WHAT IS NEEDED: Show each line from the records below in which the word "corrosion" occurs.

Entries taken from a collection
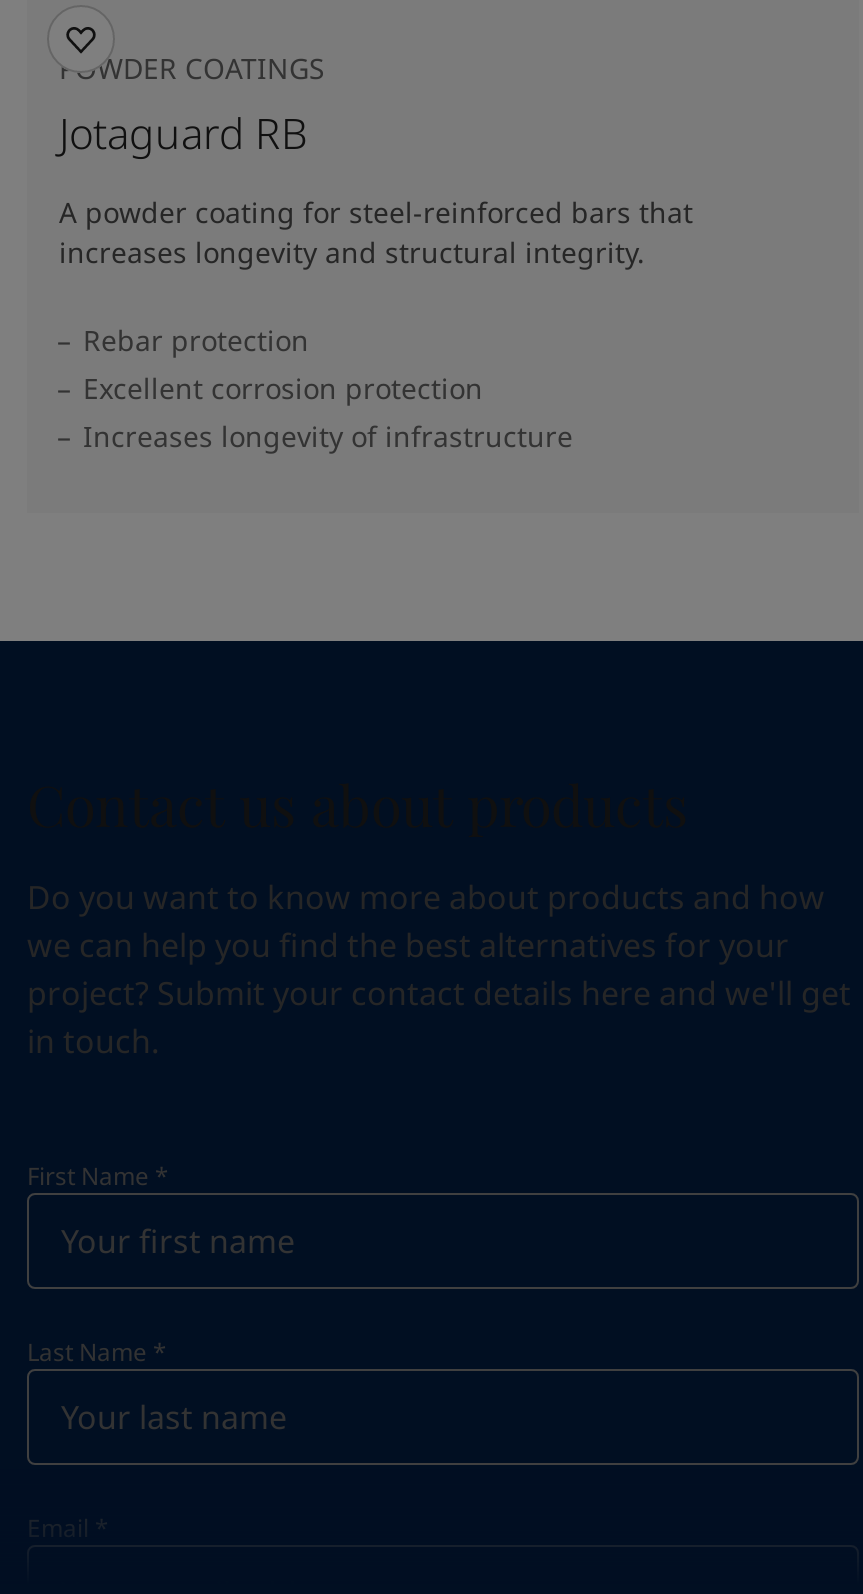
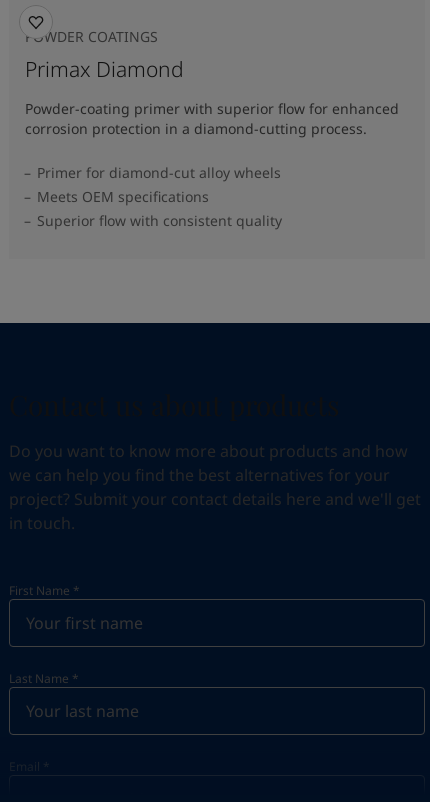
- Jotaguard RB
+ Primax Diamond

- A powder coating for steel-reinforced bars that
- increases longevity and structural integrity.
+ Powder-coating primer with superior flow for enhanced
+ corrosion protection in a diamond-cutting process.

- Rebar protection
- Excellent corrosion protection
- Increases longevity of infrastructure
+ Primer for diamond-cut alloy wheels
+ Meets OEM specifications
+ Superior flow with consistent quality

ANSWER BOX:
+ corrosion protection in a diamond-cutting process.
- Excellent corrosion protection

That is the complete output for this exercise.